For these writers, success arrives in spite of a publishing industry that frequently lionises male authors while overlooking, sidelining or actively denigrating women. Last year a survey conducted in North America of more than two million books revealed that titles by female authors are, on average, sold at less than half the price of those by their male counterparts. Studies have furthermore shown that men still favour books written by men, and are more likely to recommend books by men to their peers, and publishing houses are more likely to submit male authors for literary prizes (hence the existence of women-only prizes, because how else is a girl to get a professional pat on the back?). Meanwhile, books reviewed in the media tilt heavily towards titles by male authors, despite the fact that women outnumber men both as authors and readers. Oh, and reviews for titles by women are twice as likely to reference the author’s age.

In a recent essay for The Atlantic on what she calls “the gender seriousness gap”, journalist Helen Lewis thoughtfully notes the ways in which authors themselves are objectified, a case in point being Sally Rooney, author of Conversations with Friends and Normal People, who, in a profile piece by a male critic, was lauded for her “sensuous lips”. Lewis also speaks to the novelist Elif Shafak who has experienced similar treatment by male commentators, and who observes that “a male novelist is primarily a novelist. Nobody talks about his gender. But a woman novelist is primarily a woman”.

If this all feels tiresomely inevitable, then perhaps we can be cheered by the current fightback. Last year saw the opening of beautifully bijou The Second Shelf in London’s Soho, selling rare books, first editions and rediscovered works by women. The owner AN Devers has said she was compelled to open her shop after years of trawling antiquarian book fairs where the emphasis was on male authors.

Similarly cheering is the founding of this year’s Primadonna Festival by a group of prominent women in publishing and entertainment including novelist Kit de Waal, broadcaster Sandi Toksvig, author and activist Catherine Mayer, editor Sabeena Akhtar and BBC comedy commissioning editor, Sioned Wiliam. The event, which takes place next weekend, aims to celebrate and elevate women’s writing and includes in its programme a panel discussion called Her Breasts Preceded Her into the Room, highlighting the excruciating, not to say anatomically incorrect, attempts by men to write about female sexuality.

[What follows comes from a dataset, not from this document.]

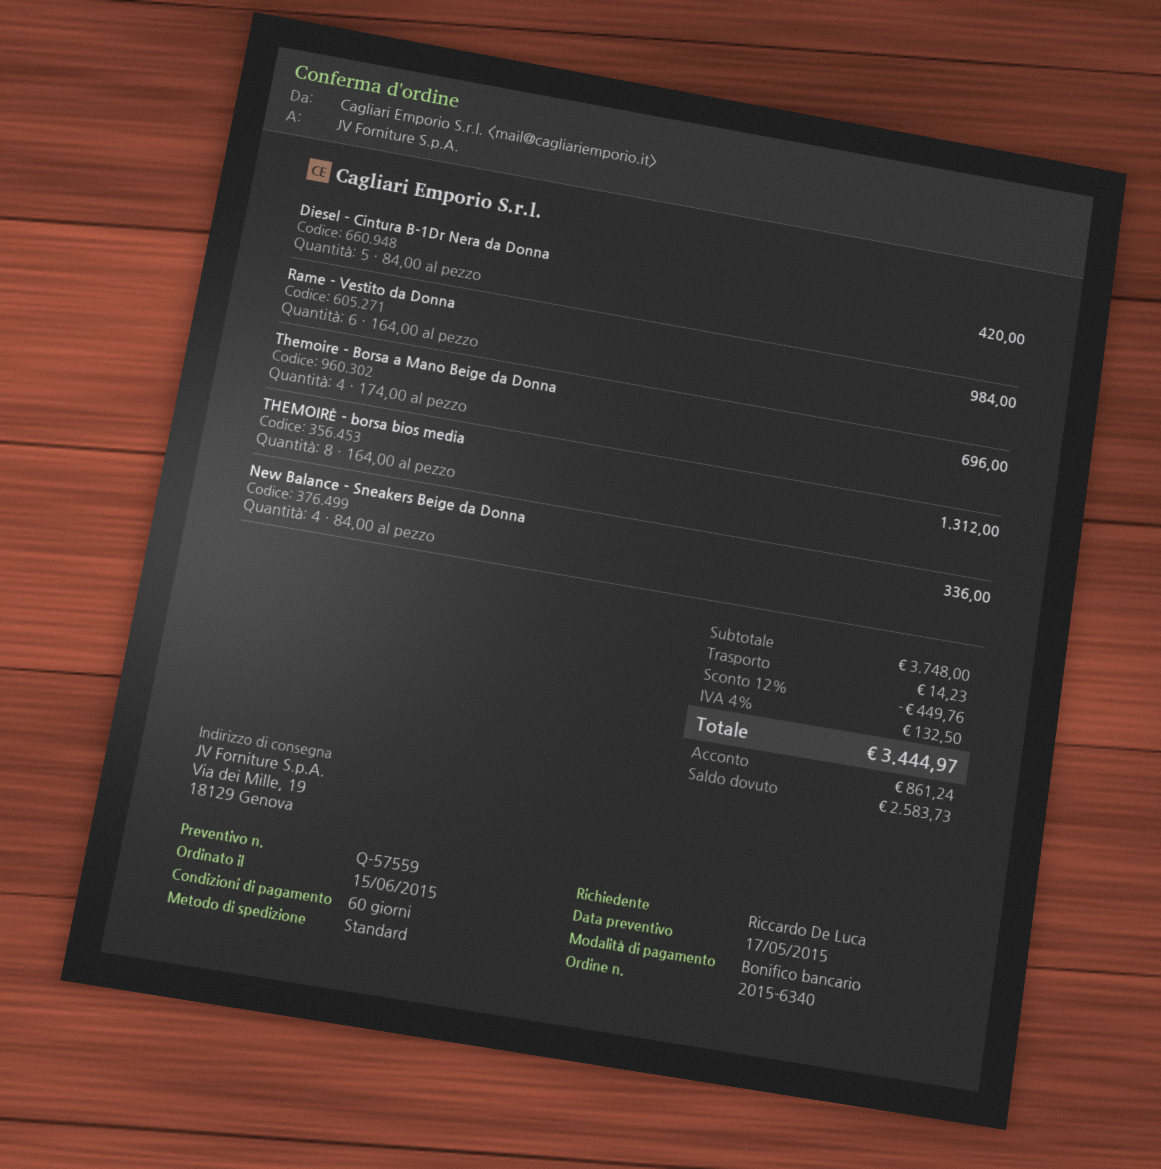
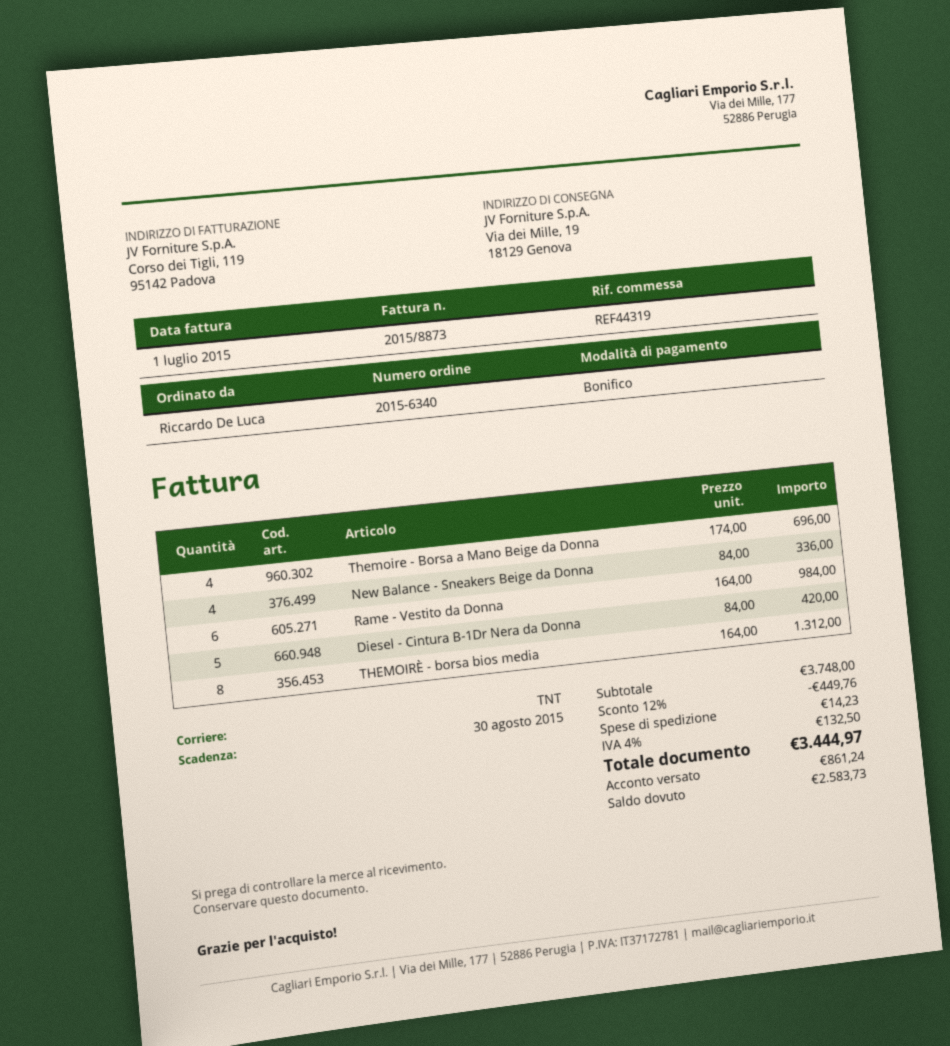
shipping method: standard -> TNT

Because, of course, the problematic treatment of women in publishing isn’t just structural ­– it’s how they are written about too. From Edmund White’s rhapsodising over breasts “that visibly strained at the breastbone like two puppies pulling on their leashes” (2000’s The Married Man), to Joseph Heller’s observation of a woman’s “buttocks and strong thighs shim-sham-shimmying this way and that way like some horrifying bonanza” (1961’s Catch-22), men have been writing atrociously about women and sex for decades, largely for the gratification of men. It’s only recently that we’ve seen women reclaiming their bodies for more constructive purposes.

This year has yielded non-fiction books by the anti-FGM campaigner Nimko Ali, journalists Lynn Enright and Eleanor Morgan, and the broadcaster Emma Barnett focused on demystifying and ending the shame over female anatomy. We have also seen women essayists including Sinead Gleeson, Jia Tolentino, Rebecca Solnit and Emilie Pine mining their personal lives as they have variously discussed eating disorders, sex, consent, health and power, all the while showing women’s bodies to be a political battleground. All of which would suggest that women authors, as well as being a powerful unit-shifting force, are finally taking control of their own narratives. But it’s only when spurious women-specific genres are finally dispensed with that we’ll know the war is finally won.